顾行舟看着她,眼底有一丝笑意,不明显,却比没有更危险。
“今日答得不错。”
苍洱道:
“顾公子昨日试我,今日又帮我?”
“我没帮你。”
“提醒我午后有人来借,不算帮?”
顾行舟道:
“我只是想看,你拿到青牌后,会选天渊,还是选古篆。”
苍洱指尖一顿,顾行舟看出了她的停顿。
“看来选对了。”
苍洱看着他:
“若我选天渊呢?”
顾行舟淡淡道:
“你今日就会什么都看不到。”
苍洱慢慢道:
“所以你知道有人会拦我。”
“沈府没有你想的干净。”
苍洱看着他:
“那顾公子站在哪里?”
顾行舟眼神终于变了一点,四周的竹叶被风吹动,细碎的光落在他肩上。他没有立刻回答,过了片刻,他道:
“你现在还不该问我。”
苍洱道:
“那我以后问。”
顾行舟看着她。这句话太熟,沈归山也听过。他收回目光:
“等你能保住手里的东西,再问。”
苍洱没有再说话,顾行舟转身离开。走了几步,他停了一下:
“苍洱。”
这是他第一次叫她的名字,不是苍姑娘,也不是天渊遗孤,只是苍洱。
她抬眼,顾行舟没有回头:
“青牌只能用一次。
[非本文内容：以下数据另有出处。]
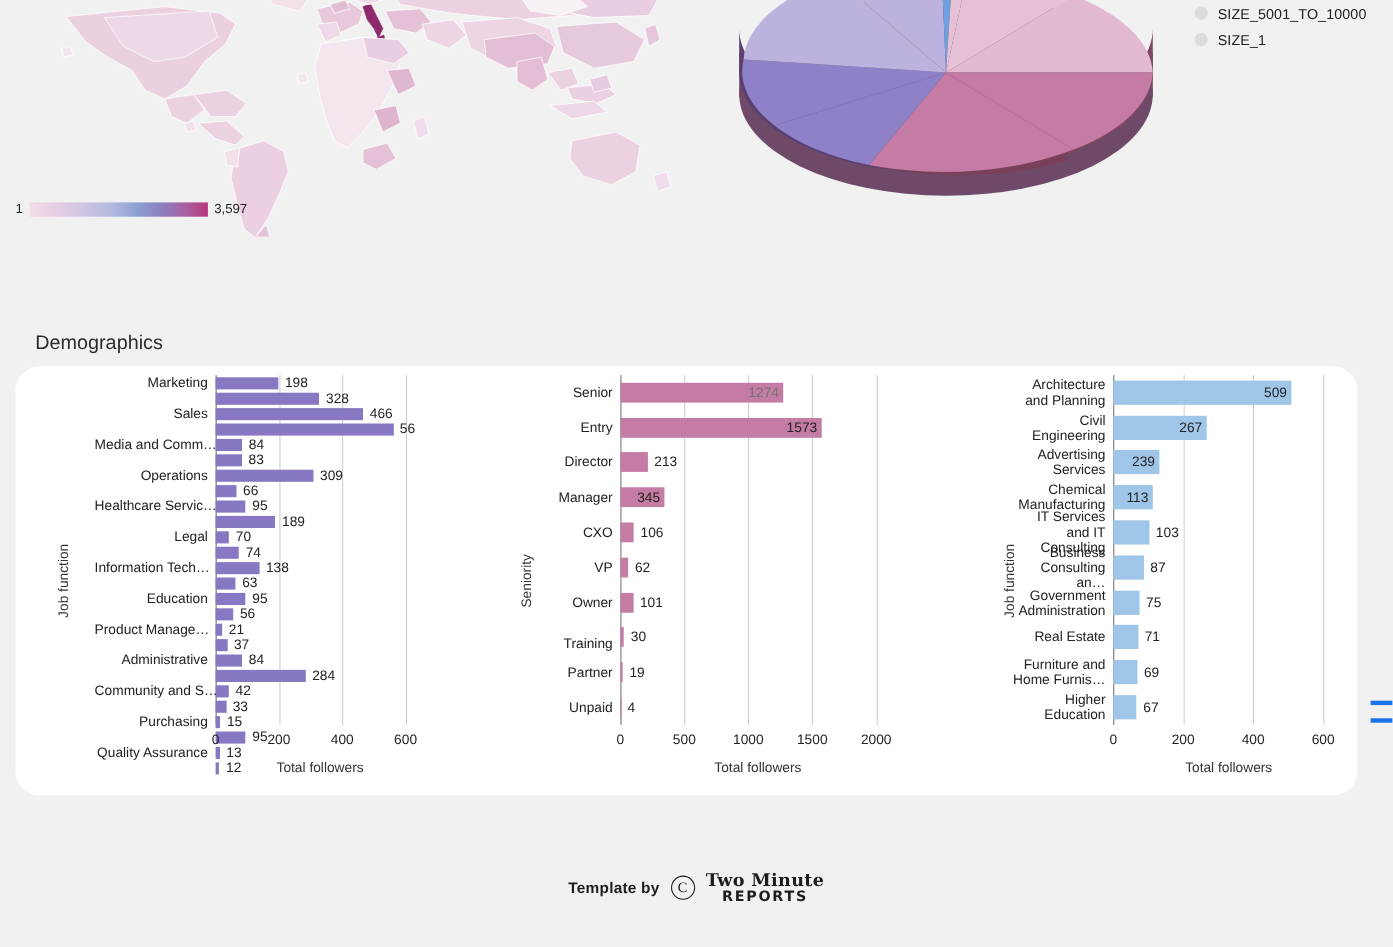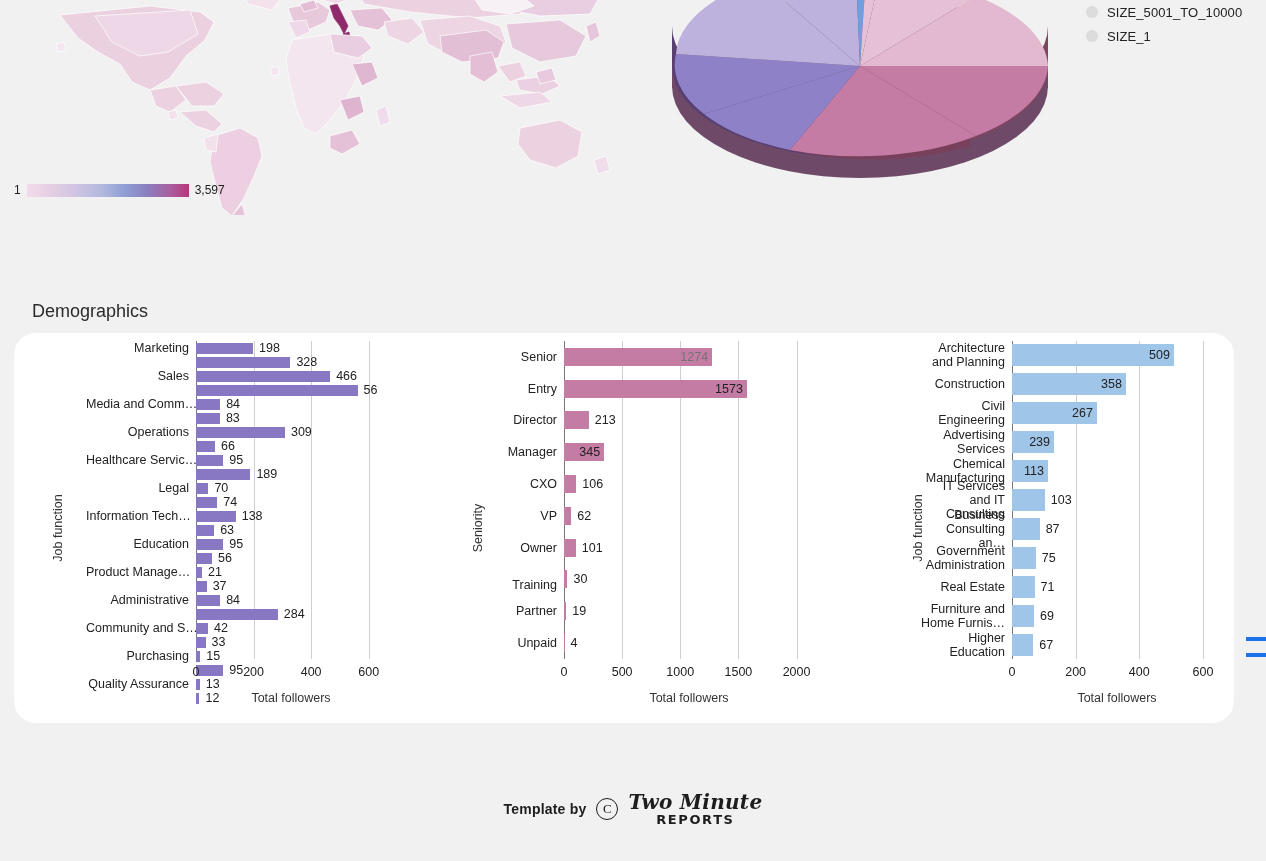--- a/index.html
+++ b/index.html
@@ -96,22 +96,22 @@
   }
   .tpl-by { font-size: 14px; font-weight: bold; color: #1d1d1d; letter-spacing: .2px; }
   .c-mark {
     width: 22px; height: 22px; border-radius: 50%;
     border: 1.6px solid #1d1d1d;
     display: flex; align-items: center; justify-content: center;
     font-size: 13px; color: #1d1d1d; font-family: "Liberation Serif", serif;
   }
   .brand { display: flex; flex-direction: column; align-items: center; line-height: 1; }
   .brand-top {
-    font-family: "DejaVu Serif", serif; font-style: italic; font-weight: bold;
-    font-size: 20px; color: #1d1d1d; letter-spacing: .3px;
+    font-family: "DejaVu Serif", serif; font-weight: bold;
+    font-size: 16px; color: #1d1d1d; letter-spacing: .3px;
   }
   .brand-bot {
     font-family: "DejaVu Sans", sans-serif; font-weight: bold;
     font-size: 13px; color: #1d1d1d; letter-spacing: 1.6px; margin-top: 1px;
   }
 
   
   .edge-marks { position: absolute; right: 0; top: 637px; width: 20px; }
   .edge-mark { width: 20px; height: 4px; background: #1a73e8; }
   .edge-mark + .edge-mark { margin-top: 12px; }
@@ -455,25 +455,20 @@
             <div class="gline" style="left: 190.909px;"></div>
           </div>
           <div class="plot" style="left: 128px; width: 210px;">
             <div class="rows">
               <div class="row">
                 <div class="cat two-line" style="width: 92px;">Architecture and Planning</div>
                 <div class="bar" style="width: 161.955px; height: 22px;"></div>
                 <div class="val inside" style="color: rgb(34, 34, 34);">509</div>
               </div>
               <div class="row">
-                <div class="cat" style="width: 92px;">Construction</div>
-                <div class="bar" style="width: 113.909px; height: 22px;"></div>
-                <div class="val inside" style="color: rgb(34, 34, 34);">358</div>
-              </div>
-              <div class="row">
                 <div class="cat two-line" style="width: 92px;">Civil Engineering</div>
                 <div class="bar" style="width: 84.9545px; height: 22px;"></div>
                 <div class="val inside" style="color: rgb(34, 34, 34);">267</div>
               </div>
               <div class="row">
                 <div class="cat two-line" style="width: 92px;">Advertising Services</div>
                 <div class="bar" style="width: 42px; height: 22px;"></div>
                 <div class="val inside" style="color: rgb(34, 34, 34);">239</div>
               </div>
               <div class="row">

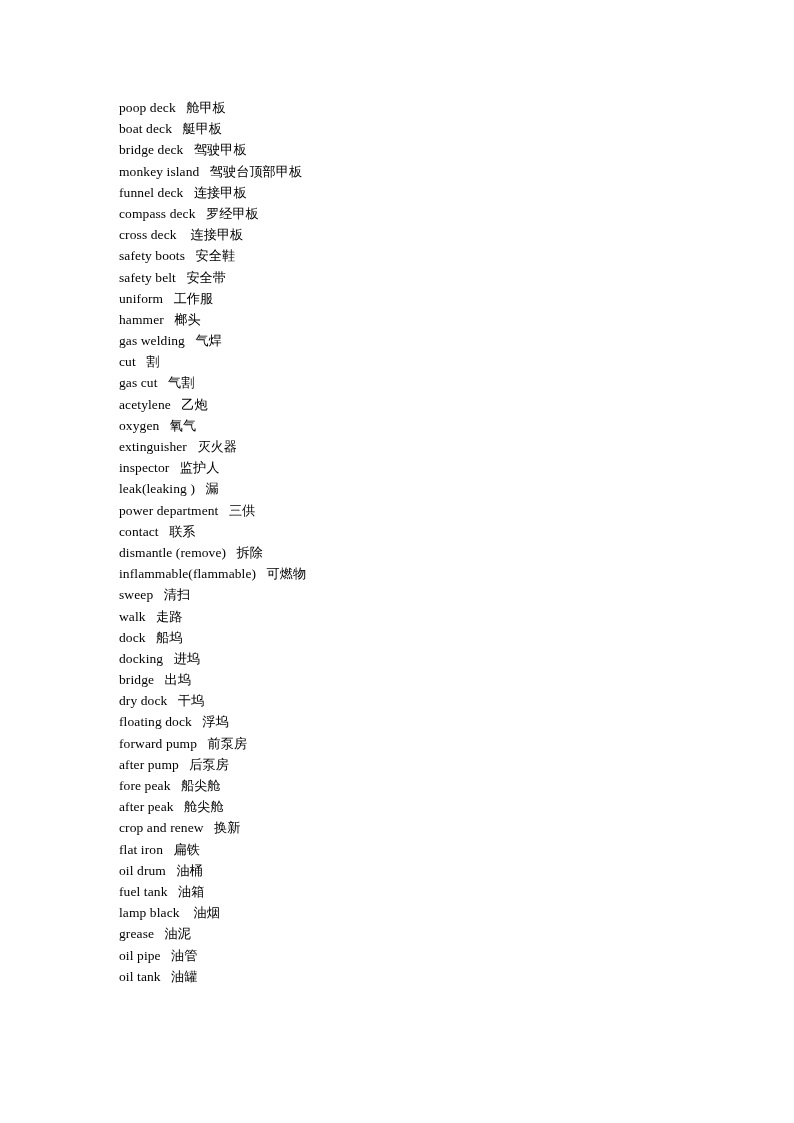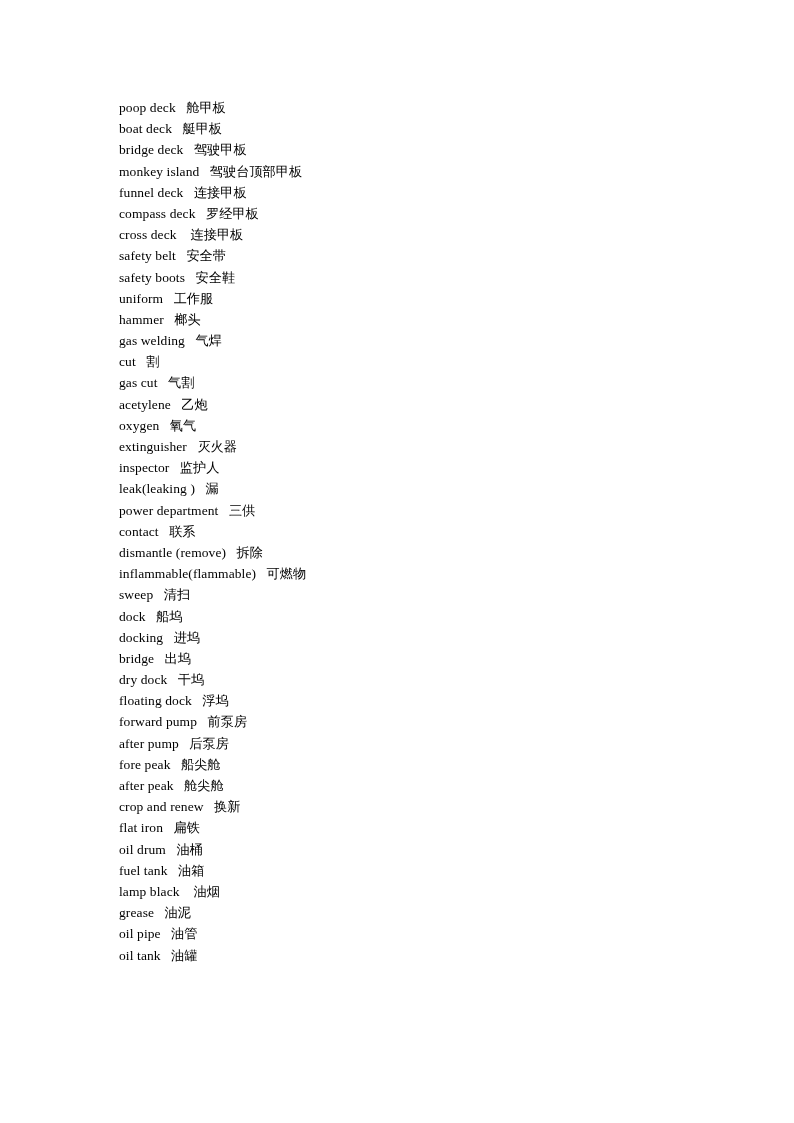--- a/index.html
+++ b/index.html
@@ -59,37 +59,38 @@
 
 <div id="page">
   <div id="glossary-list">
       <div class="entry"><span class="term">poop deck</span><span class="gap">   </span><span class="gloss">舱甲板</span></div>
       <div class="entry"><span class="term">boat deck</span><span class="gap">   </span><span class="gloss">艇甲板</span></div>
       <div class="entry"><span class="term">bridge deck</span><span class="gap">   </span><span class="gloss">驾驶甲板</span></div>
       <div class="entry"><span class="term">monkey island</span><span class="gap">   </span><span class="gloss">驾驶台顶部甲板</span></div>
       <div class="entry"><span class="term">funnel deck</span><span class="gap">   </span><span class="gloss">连接甲板</span></div>
       <div class="entry"><span class="term">compass deck</span><span class="gap">   </span><span class="gloss">罗经甲板</span></div>
       <div class="entry"><span class="term">cross deck</span><span class="gap">    </span><span class="gloss">连接甲板</span></div>
+      <div class="entry"><span class="term">safety boots</span><span class="gap">   </span><span class="gloss">安全鞋</span></div>
       <div class="entry"><span class="term">safety belt</span><span class="gap">   </span><span class="gloss">安全带</span></div>
-      <div class="entry"><span class="term">safety boots</span><span class="gap">   </span><span class="gloss">安全鞋</span></div>
       <div class="entry"><span class="term">uniform</span><span class="gap">   </span><span class="gloss">工作服</span></div>
       <div class="entry"><span class="term">hammer</span><span class="gap">   </span><span class="gloss">榔头</span></div>
       <div class="entry"><span class="term">gas welding</span><span class="gap">   </span><span class="gloss">气焊</span></div>
       <div class="entry"><span class="term">cut</span><span class="gap">   </span><span class="gloss">割</span></div>
       <div class="entry"><span class="term">gas cut</span><span class="gap">   </span><span class="gloss">气割</span></div>
       <div class="entry"><span class="term">acetylene</span><span class="gap">   </span><span class="gloss">乙炮</span></div>
       <div class="entry"><span class="term">oxygen</span><span class="gap">   </span><span class="gloss">氧气</span></div>
       <div class="entry"><span class="term">extinguisher</span><span class="gap">   </span><span class="gloss">灭火器</span></div>
       <div class="entry"><span class="term">inspector</span><span class="gap">   </span><span class="gloss">监护人</span></div>
       <div class="entry"><span class="term">leak(leaking )</span><span class="gap">   </span><span class="gloss">漏</span></div>
       <div class="entry"><span class="term">power department</span><span class="gap">   </span><span class="gloss">三供</span></div>
       <div class="entry"><span class="term">contact</span><span class="gap">   </span><span class="gloss">联系</span></div>
       <div class="entry"><span class="term">dismantle (remove)</span><span class="gap">   </span><span class="gloss">拆除</span></div>
       <div class="entry"><span class="term">inflammable(flammable)</span><span class="gap">   </span><span class="gloss">可燃物</span></div>
       <div class="entry"><span class="term">sweep</span><span class="gap">   </span><span class="gloss">清扫</span></div>
+      <div class="entry"><span class="term">walk</span><span class="gap">   </span><span class="gloss">走路</span></div>
       <div class="entry"><span class="term">dock</span><span class="gap">   </span><span class="gloss">船坞</span></div>
       <div class="entry"><span class="term">docking</span><span class="gap">   </span><span class="gloss">进坞</span></div>
       <div class="entry"><span class="term">bridge</span><span class="gap">   </span><span class="gloss">出坞</span></div>
       <div class="entry"><span class="term">dry dock</span><span class="gap">   </span><span class="gloss">干坞</span></div>
       <div class="entry"><span class="term">floating dock</span><span class="gap">   </span><span class="gloss">浮坞</span></div>
       <div class="entry"><span class="term">forward pump</span><span class="gap">   </span><span class="gloss">前泵房</span></div>
       <div class="entry"><span class="term">after pump</span><span class="gap">   </span><span class="gloss">后泵房</span></div>
       <div class="entry"><span class="term">fore peak</span><span class="gap">   </span><span class="gloss">船尖舱</span></div>
       <div class="entry"><span class="term">after peak</span><span class="gap">   </span><span class="gloss">舱尖舱</span></div>
       <div class="entry"><span class="term">crop and renew</span><span class="gap">   </span><span class="gloss">换新</span></div>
别浪费你记住的东西。”
说完,他离开竹影。
苍洱站在原地,看着他的背影远去,手心里还握着沈长风给她的那支炭笔。她没有用它,她不能留下痕迹。那两行字,已经刻进脑子里。
青渊令,建国初年旧诏之押。
持令者,非受诏人,便为传诏人。
傍晚回到西院,苍洱摊开一张白纸,她没有写青渊令,也没有写建国旧诏。她只在纸上写了一个字。
令。
然后点燃烛火,把那张纸烧成灰,火光照亮她的脸。她低声道:
“爹,娘。”
“我找到第一根线了。”
纸灰一点点卷起,落在案上。玉牌躺在灰旁,青光一闪即灭,苍洱把玉牌握进掌心。
从今日起,她要查的,不只是杀天渊的人,还有那道让天渊隐世数百年的旧诏,以及把天渊一步一步引入死局的人。